Pathways Towards a Cyber Resilient Aviation Industry
The report “Pathways Towards a Cyber Resilient Aviation Industry” was developed by Deloitte in collaboration with the World Economic Forum and a global multistakeholder community of over 50 aviation industry experts. It explores some of the main barriers to achieving cyber resilience, and provides key recommendations on international, national, and organizational level on how these barriers can be addressed. Creating an industry-wide cyber resilience baseline, establishing a cyber resilience culture, and embracing a collaborative approach throughout the whole value chain are crucial steps towards a more resilient aviation ecosystem. As part of the project that led to this report, the World Economic Forum and Deloitte also piloted an aviation industry self-assessment with a small set of aviation organizations, using Deloitte’s Cyber Strategy Framework.
Aviation Industry in 2021: What is the state of play?
COVID-19 has had a tremendous impact on the aviation industry, not only financially but also organizationally. The lasting drop in revenue forces aviation businesses to re-prioritize budget and resources allocations to enable business continuity.
Simultaneously, the proliferation and sophistication of cyber attacks has increased, and attackers are taking advantage of the current situation.

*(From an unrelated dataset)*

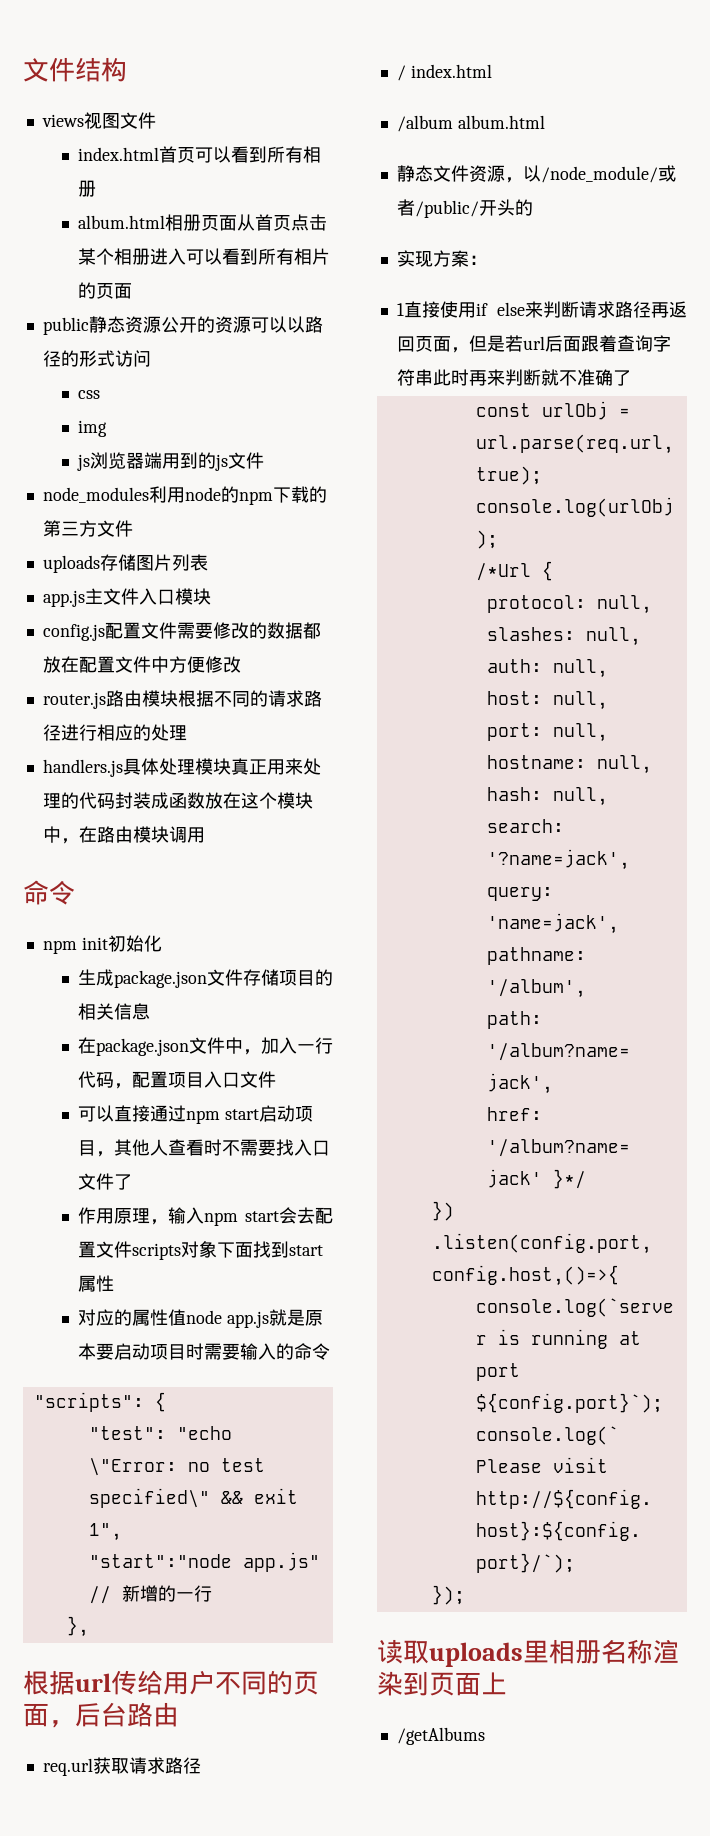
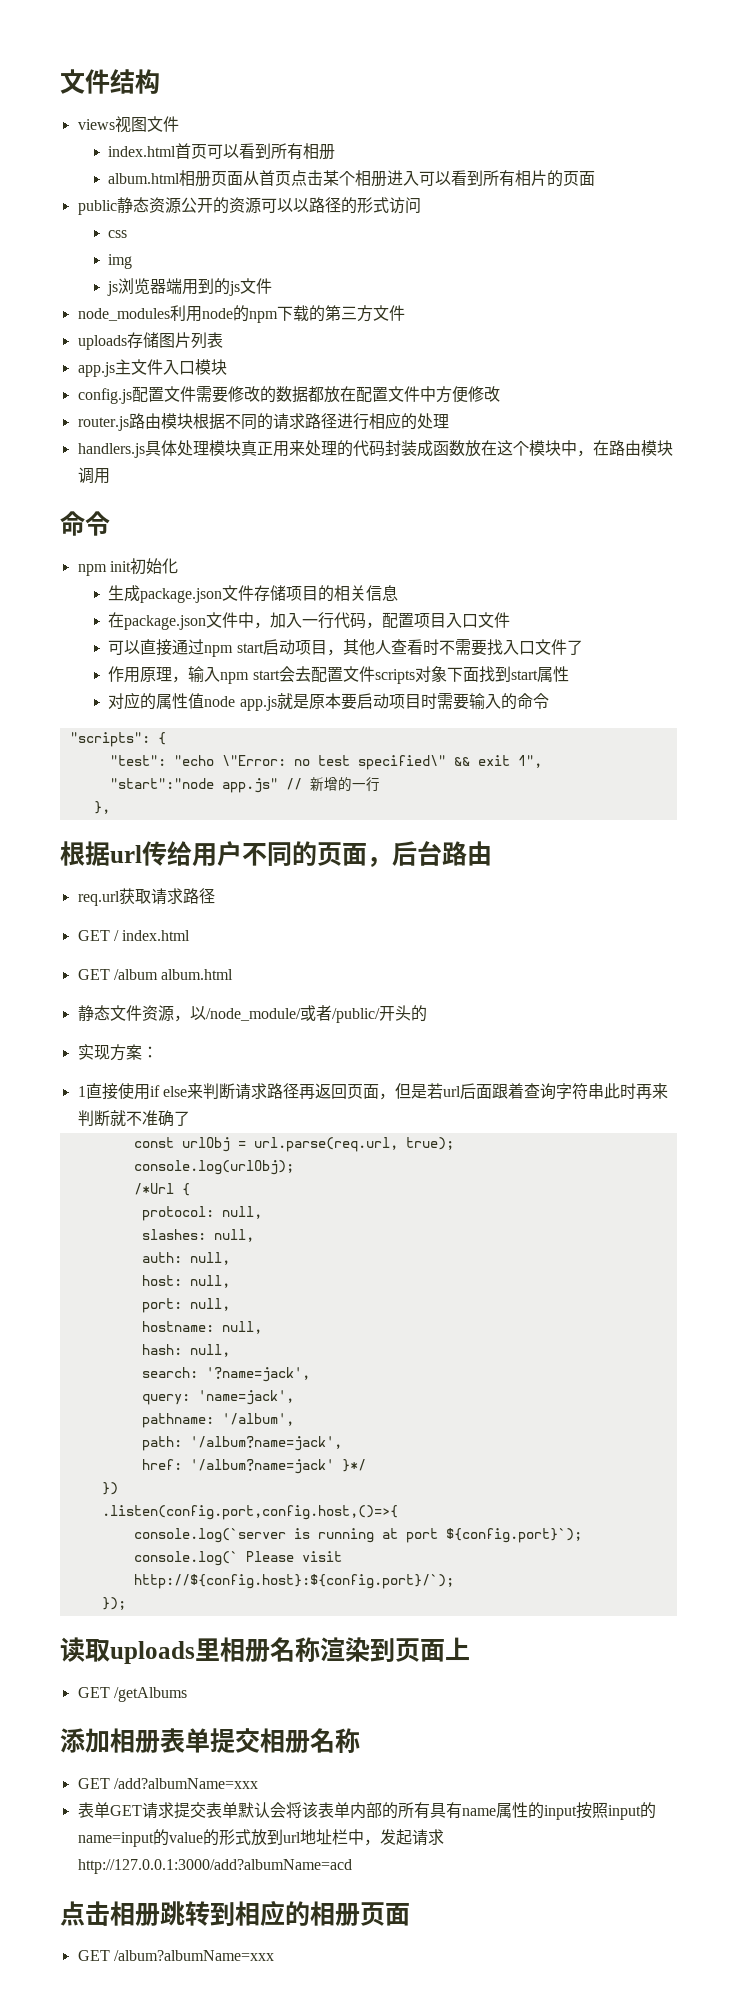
(201, 1765) none -> [77,930,110,941] GET
(492, 71) none -> [77,969,110,980] GET
(507, 1683) none -> [77,1687,110,1698] GET
(485, 1736) none -> [60,1728,360,1753] [77,1778,258,1789] [77,1802,656,1820] [77,1829,444,1847] [77,1859,352,1874] [60,1900,410,1926] [77,1950,274,1961] // 添加相册表单提交相册名称 // GET /add?albumName=xxx // 表单GET请求提交表单默认会将该表单内部的所有具有name属性的input按照input的name=input的value的形式放到url地址栏中，发起请求http://127.0.0.1:3000/add?albumName=acd // 点击相册跳转到相应的相册页面 // GET /album?albumName=xxx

Therefore, investments in cyber security and cyber resilience should remain a top priority - despite the difficulties faced. The already ongoing industry initiatives trying to advance cyber resilience in the aviation industry are not sufficient. Cyber Resilience needs to be addressed more holistically and all-inclusive.
What are the next steps for the aviation industry to enhance cyber resilience?
To address these barriers and advance cyber resilience, the report gives recommendations on three levels: the international, national, and organizational level.
Recommendations on international level:
Aligning regulations globally on a balanced and outcome-based guidance Establishing a cyber resilience baseline across the supply and value chain Encouraging (self-)assessments and industry benchmarking Developing international information-sharing frameworks and standards
Recommendations on national level:
Enabling systematic skills build-up Rewarding more open communication on incidents Recommendations on organizational level
Recommendations on organizational level:
• Organizational Cyber Resilience Principles
1. Fostering a culture of cyber resilience
2. Integrating cyber resilience into business resilience practices
3. Going beyond compliance and adopting a “risk-based approach mindset”
• Ecosystem-wide Cyber Resilience Principles
1. Ensuring systemic risk assessment and prioritization
2. Collaborating ecosystem-wide and aligning expectations with suppliers on their cybersecurity controls
3. Establishing ecosystem-wide cyber resilience plans that appropriately balance preparedness and protection
You can find more detailed actions and recommendations for each stakeholder in the full report.
In order for the aviation industry to prosper and realize the digital dividends of the Fourth Industrial Revolution in a safe and secure manner, cyber resilience needs to be embedded in the culture and the business operating model.
The pathways proposed in this report can be taken by business and government leaders to build resilient and sustainable digital systems that allow for better preparedness for future systemic shocks.